Material shown: Begin
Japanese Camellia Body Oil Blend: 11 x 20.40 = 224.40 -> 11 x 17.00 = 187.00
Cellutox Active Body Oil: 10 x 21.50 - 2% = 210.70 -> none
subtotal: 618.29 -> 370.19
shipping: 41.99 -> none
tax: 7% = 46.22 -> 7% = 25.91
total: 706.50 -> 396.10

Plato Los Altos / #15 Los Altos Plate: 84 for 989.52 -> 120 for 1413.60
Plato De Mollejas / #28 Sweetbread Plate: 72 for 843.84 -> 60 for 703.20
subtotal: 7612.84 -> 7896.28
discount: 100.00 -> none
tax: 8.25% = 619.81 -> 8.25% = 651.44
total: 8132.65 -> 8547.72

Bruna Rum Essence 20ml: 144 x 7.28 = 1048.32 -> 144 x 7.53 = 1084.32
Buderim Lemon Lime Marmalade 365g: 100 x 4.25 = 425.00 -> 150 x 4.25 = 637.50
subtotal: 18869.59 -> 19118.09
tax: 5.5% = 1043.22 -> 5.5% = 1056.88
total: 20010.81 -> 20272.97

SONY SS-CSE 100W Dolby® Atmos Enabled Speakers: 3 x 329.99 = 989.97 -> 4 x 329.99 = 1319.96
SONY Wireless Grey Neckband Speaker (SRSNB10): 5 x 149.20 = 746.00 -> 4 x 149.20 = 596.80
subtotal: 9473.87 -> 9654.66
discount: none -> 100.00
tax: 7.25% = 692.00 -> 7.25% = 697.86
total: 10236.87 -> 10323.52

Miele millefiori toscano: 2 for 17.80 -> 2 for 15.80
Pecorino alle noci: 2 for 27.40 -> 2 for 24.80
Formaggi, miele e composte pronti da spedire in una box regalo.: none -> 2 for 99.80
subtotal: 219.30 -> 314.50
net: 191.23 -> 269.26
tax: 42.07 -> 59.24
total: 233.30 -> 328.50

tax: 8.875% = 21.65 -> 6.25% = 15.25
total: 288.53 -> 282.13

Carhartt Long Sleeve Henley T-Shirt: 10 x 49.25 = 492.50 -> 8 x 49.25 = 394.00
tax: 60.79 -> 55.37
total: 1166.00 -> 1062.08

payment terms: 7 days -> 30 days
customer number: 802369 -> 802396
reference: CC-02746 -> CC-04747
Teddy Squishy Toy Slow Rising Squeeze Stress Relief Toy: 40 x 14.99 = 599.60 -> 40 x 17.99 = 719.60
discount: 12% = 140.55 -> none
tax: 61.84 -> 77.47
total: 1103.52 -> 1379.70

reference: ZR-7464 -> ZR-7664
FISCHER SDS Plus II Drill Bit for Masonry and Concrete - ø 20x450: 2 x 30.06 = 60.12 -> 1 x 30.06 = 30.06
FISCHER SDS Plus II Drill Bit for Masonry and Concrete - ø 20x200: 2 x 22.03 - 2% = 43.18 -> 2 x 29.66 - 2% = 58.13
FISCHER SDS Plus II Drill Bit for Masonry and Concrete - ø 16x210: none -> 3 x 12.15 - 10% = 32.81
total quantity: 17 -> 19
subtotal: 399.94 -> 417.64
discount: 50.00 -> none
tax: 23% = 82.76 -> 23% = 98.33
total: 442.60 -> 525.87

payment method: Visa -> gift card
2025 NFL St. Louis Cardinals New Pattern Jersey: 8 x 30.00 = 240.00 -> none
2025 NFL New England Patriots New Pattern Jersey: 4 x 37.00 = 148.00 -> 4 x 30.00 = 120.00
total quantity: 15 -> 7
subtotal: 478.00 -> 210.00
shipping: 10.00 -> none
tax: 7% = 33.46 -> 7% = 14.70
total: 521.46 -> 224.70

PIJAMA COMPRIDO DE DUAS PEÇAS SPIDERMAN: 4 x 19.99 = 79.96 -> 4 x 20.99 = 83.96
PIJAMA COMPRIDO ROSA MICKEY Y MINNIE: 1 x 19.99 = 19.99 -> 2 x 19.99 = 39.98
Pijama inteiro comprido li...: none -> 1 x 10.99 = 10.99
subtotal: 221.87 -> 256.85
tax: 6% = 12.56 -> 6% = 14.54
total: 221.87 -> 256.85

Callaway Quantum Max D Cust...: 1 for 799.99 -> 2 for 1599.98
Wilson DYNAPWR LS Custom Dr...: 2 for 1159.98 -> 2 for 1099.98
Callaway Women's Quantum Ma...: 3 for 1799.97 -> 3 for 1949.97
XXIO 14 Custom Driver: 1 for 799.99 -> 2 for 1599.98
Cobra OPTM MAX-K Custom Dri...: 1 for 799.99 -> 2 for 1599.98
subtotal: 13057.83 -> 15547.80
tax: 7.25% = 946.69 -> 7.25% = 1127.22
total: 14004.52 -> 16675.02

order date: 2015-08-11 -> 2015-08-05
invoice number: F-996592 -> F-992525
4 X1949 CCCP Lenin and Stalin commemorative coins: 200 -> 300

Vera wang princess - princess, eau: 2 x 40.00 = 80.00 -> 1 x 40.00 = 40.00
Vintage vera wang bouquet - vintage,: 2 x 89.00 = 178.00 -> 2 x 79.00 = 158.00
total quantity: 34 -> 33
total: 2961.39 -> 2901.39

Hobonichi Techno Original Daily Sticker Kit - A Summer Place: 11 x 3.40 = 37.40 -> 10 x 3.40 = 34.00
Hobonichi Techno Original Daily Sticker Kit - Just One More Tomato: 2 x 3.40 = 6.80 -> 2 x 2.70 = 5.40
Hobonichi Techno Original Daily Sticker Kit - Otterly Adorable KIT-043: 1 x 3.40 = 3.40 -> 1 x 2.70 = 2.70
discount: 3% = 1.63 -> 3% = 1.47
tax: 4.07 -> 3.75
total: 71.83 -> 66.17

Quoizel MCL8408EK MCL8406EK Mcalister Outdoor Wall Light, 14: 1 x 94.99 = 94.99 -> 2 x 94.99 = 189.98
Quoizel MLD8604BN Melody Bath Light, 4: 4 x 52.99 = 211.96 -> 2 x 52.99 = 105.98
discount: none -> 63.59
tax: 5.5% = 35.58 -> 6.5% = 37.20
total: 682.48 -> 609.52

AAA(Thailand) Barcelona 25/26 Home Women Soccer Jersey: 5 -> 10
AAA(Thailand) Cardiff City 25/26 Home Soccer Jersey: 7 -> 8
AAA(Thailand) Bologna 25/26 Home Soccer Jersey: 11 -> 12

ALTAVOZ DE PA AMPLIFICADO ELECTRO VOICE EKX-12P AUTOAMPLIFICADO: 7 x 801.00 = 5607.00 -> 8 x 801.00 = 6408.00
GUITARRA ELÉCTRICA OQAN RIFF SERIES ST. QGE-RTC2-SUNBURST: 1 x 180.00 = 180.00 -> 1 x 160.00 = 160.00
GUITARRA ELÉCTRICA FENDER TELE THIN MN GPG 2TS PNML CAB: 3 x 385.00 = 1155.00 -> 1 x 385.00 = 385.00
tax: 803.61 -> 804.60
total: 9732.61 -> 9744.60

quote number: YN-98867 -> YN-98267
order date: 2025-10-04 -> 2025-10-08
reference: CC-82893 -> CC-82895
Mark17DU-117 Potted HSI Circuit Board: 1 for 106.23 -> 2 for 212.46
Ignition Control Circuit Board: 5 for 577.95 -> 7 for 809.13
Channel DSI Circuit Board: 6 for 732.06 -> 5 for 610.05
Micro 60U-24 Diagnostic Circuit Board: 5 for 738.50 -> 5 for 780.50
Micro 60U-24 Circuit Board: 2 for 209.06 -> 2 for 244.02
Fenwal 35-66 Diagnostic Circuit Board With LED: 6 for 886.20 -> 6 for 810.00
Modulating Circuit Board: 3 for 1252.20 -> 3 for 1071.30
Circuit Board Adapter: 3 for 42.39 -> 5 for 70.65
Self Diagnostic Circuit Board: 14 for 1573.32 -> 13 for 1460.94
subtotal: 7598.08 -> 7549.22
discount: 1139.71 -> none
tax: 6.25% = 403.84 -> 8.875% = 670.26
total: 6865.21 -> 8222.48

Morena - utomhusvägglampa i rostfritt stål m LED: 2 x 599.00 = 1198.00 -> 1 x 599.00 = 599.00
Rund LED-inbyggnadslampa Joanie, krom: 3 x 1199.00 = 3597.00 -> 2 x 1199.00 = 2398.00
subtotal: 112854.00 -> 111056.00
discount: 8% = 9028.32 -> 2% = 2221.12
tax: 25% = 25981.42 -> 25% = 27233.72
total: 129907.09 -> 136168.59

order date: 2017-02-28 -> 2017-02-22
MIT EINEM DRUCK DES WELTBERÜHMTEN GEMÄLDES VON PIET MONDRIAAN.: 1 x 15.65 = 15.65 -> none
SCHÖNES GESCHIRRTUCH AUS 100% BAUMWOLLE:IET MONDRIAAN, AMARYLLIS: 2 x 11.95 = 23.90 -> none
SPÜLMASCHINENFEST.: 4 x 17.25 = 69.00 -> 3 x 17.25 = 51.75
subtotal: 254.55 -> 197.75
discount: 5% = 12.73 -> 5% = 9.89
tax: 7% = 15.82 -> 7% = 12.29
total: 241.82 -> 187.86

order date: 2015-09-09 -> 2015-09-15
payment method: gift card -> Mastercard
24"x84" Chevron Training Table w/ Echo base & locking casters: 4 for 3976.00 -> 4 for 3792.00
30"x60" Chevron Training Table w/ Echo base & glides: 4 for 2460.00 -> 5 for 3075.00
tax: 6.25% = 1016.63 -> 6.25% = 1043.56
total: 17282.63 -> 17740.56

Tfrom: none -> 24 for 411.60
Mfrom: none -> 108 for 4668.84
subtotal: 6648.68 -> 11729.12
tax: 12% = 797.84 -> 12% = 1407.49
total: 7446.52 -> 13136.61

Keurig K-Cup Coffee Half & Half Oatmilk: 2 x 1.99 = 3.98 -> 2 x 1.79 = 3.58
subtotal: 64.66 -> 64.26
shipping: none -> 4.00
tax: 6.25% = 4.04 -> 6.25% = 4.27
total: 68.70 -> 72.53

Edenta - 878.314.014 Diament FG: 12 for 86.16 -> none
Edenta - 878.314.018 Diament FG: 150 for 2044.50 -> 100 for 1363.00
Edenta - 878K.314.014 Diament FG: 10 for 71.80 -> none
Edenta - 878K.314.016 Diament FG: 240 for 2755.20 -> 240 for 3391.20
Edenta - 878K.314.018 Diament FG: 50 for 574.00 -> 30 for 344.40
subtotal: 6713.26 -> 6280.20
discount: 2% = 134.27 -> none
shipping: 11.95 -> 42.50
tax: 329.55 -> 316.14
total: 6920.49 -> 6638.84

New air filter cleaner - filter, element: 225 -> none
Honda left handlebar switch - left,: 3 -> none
Material shown: End
What to do – The required output is the exact run of lines from the beginning of the records to the line with "tax: 5.5% = 1043.22 -> 5.5% = 1056.88", that line included.

Output of the task –
Japanese Camellia Body Oil Blend: 11 x 20.40 = 224.40 -> 11 x 17.00 = 187.00
Cellutox Active Body Oil: 10 x 21.50 - 2% = 210.70 -> none
subtotal: 618.29 -> 370.19
shipping: 41.99 -> none
tax: 7% = 46.22 -> 7% = 25.91
total: 706.50 -> 396.10

Plato Los Altos / #15 Los Altos Plate: 84 for 989.52 -> 120 for 1413.60
Plato De Mollejas / #28 Sweetbread Plate: 72 for 843.84 -> 60 for 703.20
subtotal: 7612.84 -> 7896.28
discount: 100.00 -> none
tax: 8.25% = 619.81 -> 8.25% = 651.44
total: 8132.65 -> 8547.72

Bruna Rum Essence 20ml: 144 x 7.28 = 1048.32 -> 144 x 7.53 = 1084.32
Buderim Lemon Lime Marmalade 365g: 100 x 4.25 = 425.00 -> 150 x 4.25 = 637.50
subtotal: 18869.59 -> 19118.09
tax: 5.5% = 1043.22 -> 5.5% = 1056.88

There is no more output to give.